New Agenda Coalition
A coalition of seven non-nuclear middle power states that united in 1998 to urge the nuclear weapons states to fulfill their commitments under the Nuclear Non-Proliferation Treaty (NPT) and eliminate nuclear weapons. The countries are Brazil, Egypt, Mexico, Ireland, New Zealand, South Africa and Sweden.

No-First-Use
Under this policy, a nuclear weapons state promises never to use nuclear weapons unless attacked first by a nuclear strike. The policy is derived from the conviction that nuclear weapons should be dedicated solely to the mission of deterring other nuclear weapons states, and perhaps others, from attacking. Of the five recognized nuclear states, only China has consistently enunciated a universal no-first-use pledge. The United States, Britain, France, and Russia have pledged to not use nuclear weapons first against a non-nuclear weapons state, unless attacked by that state in conjunction with another state possessing nuclear weapons. However, the Presidential Decision Directive issued in November 1997 by President Bill Clinton apparently conflicts with that pledge, since it reportedly authorizes the use of nuclear weapons against rogue states with biological or chemical weapons.(17) See Negative Security Assurance. More information is available at https://www.stimson.org/pubs/zeronuke/shenfin.htm.

Nuclear freeze
A proposal by peace activists in the 1980s that the U S. and the Soviet Union agree to stop the unchecked escalation of the nuclear arms race.

Nuclear Weapons Convention (NWC)
Based on the biological and chemical weapons conventions, a nuclear weapons convention would be a treaty that mandates elimination of all nuclear weapons and provides a framework under which this could be accomplished and verified. In 1997, the Lawyers Committee on Nuclear Policy, in conjunction with many other experts, drafted a Model Nuclear Weapons Convention (MNWC), which can be accessed at https://www.lcnp.org/mnwc/.
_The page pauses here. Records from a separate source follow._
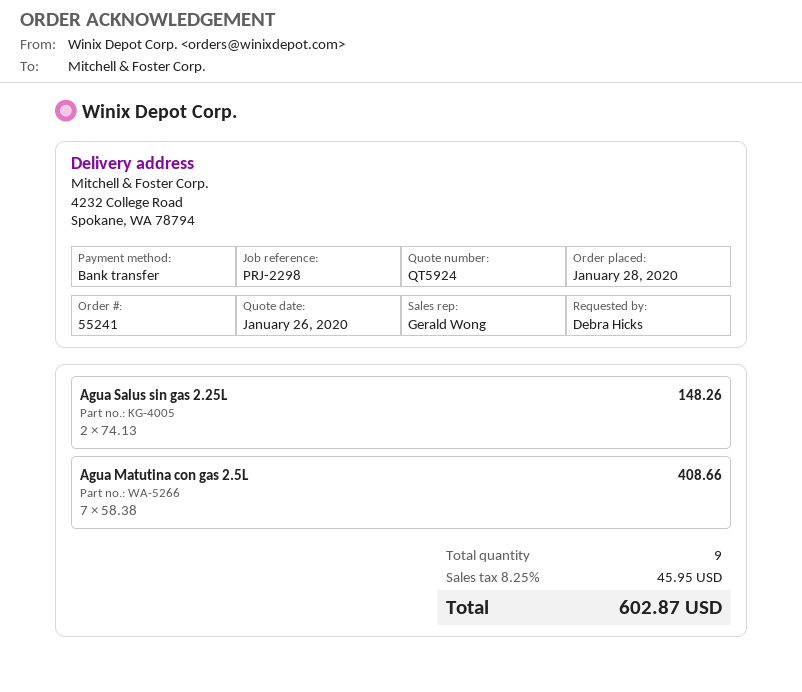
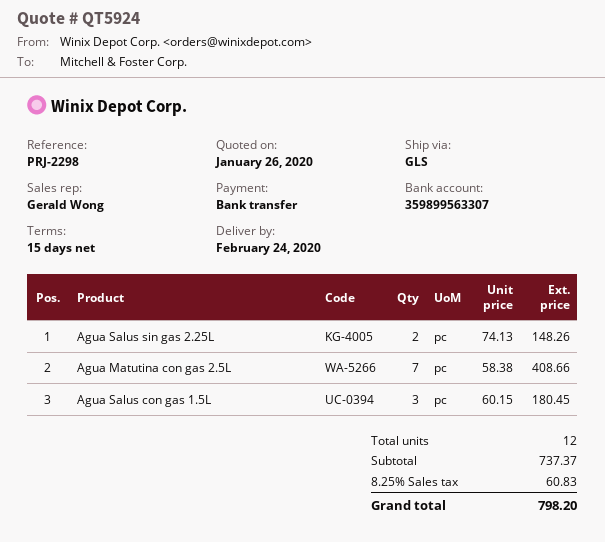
Agua Salus con gas 1.5L: none -> 3 x 60.15 = 180.45
total quantity: 9 -> 12
tax: 8.25% = 45.95 -> 8.25% = 60.83
total: 602.87 -> 798.20

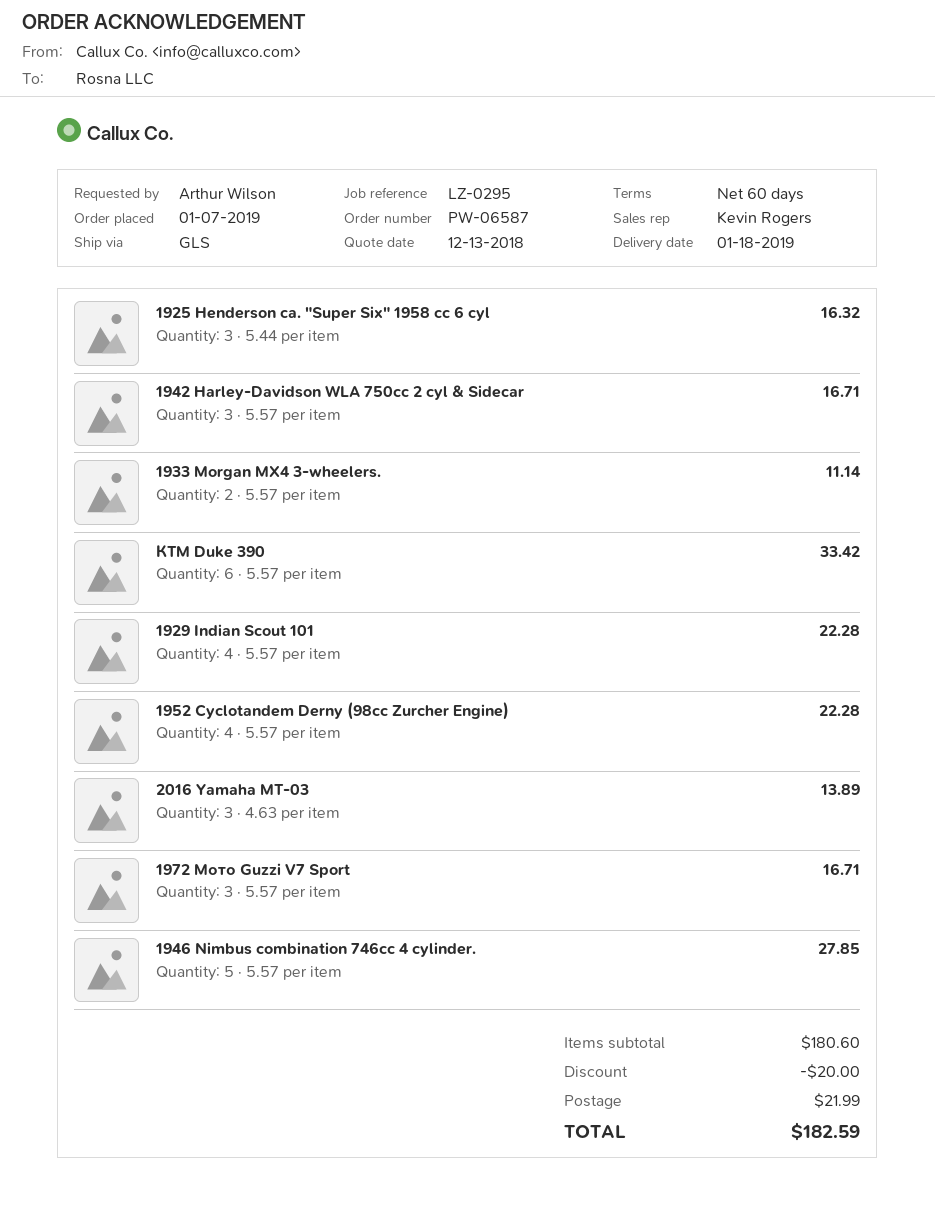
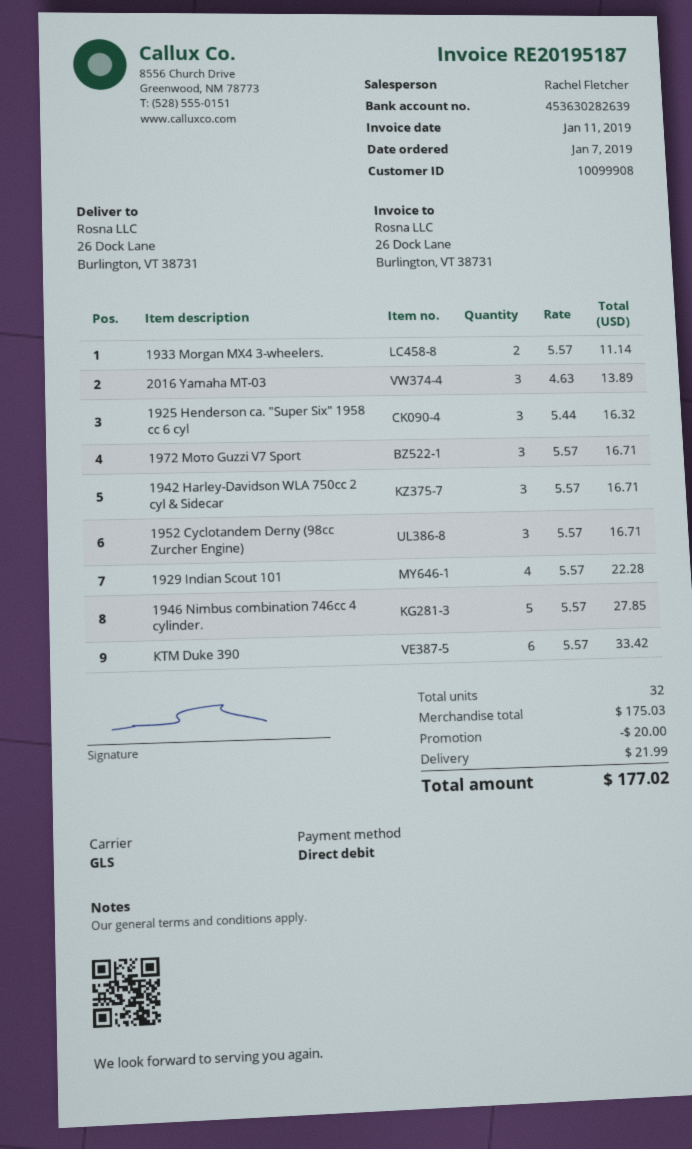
sales rep: Kevin Rogers -> Rachel Fletcher
1952 Cyclotandem Derny (98cc Zurcher Engine): 4 x 5.57 = 22.28 -> 3 x 5.57 = 16.71
subtotal: 180.60 -> 175.03
total: 182.59 -> 177.02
Nunn-Lugar / Cooperative Threat Reduction Programs
A set of programs initiated by Senators Sam Nunn (D-Ga) and Richard Lugar (R-IN) in 1992 which provides United States financial and technical assistance to Russia to help it downgrade its nuclear weapons program in a safer and more controlled manner. Specific programs have included funds to destroy nuclear warheads and financial support for Russian nuclear scientists. These programs help to lessen the danger of the proliferation of nuclear materials or secrets and also help to reduce environmental and security dangers posed by deteriorating nuclear facilities.

Patriot Missile
United States short-range non-nuclear interceptor. Patriot missiles were highly touted in the Gulf War, but later reports indicated that they were fairly unsuccessful in intercepting Iraqi Scud missiles. See Missile Defense.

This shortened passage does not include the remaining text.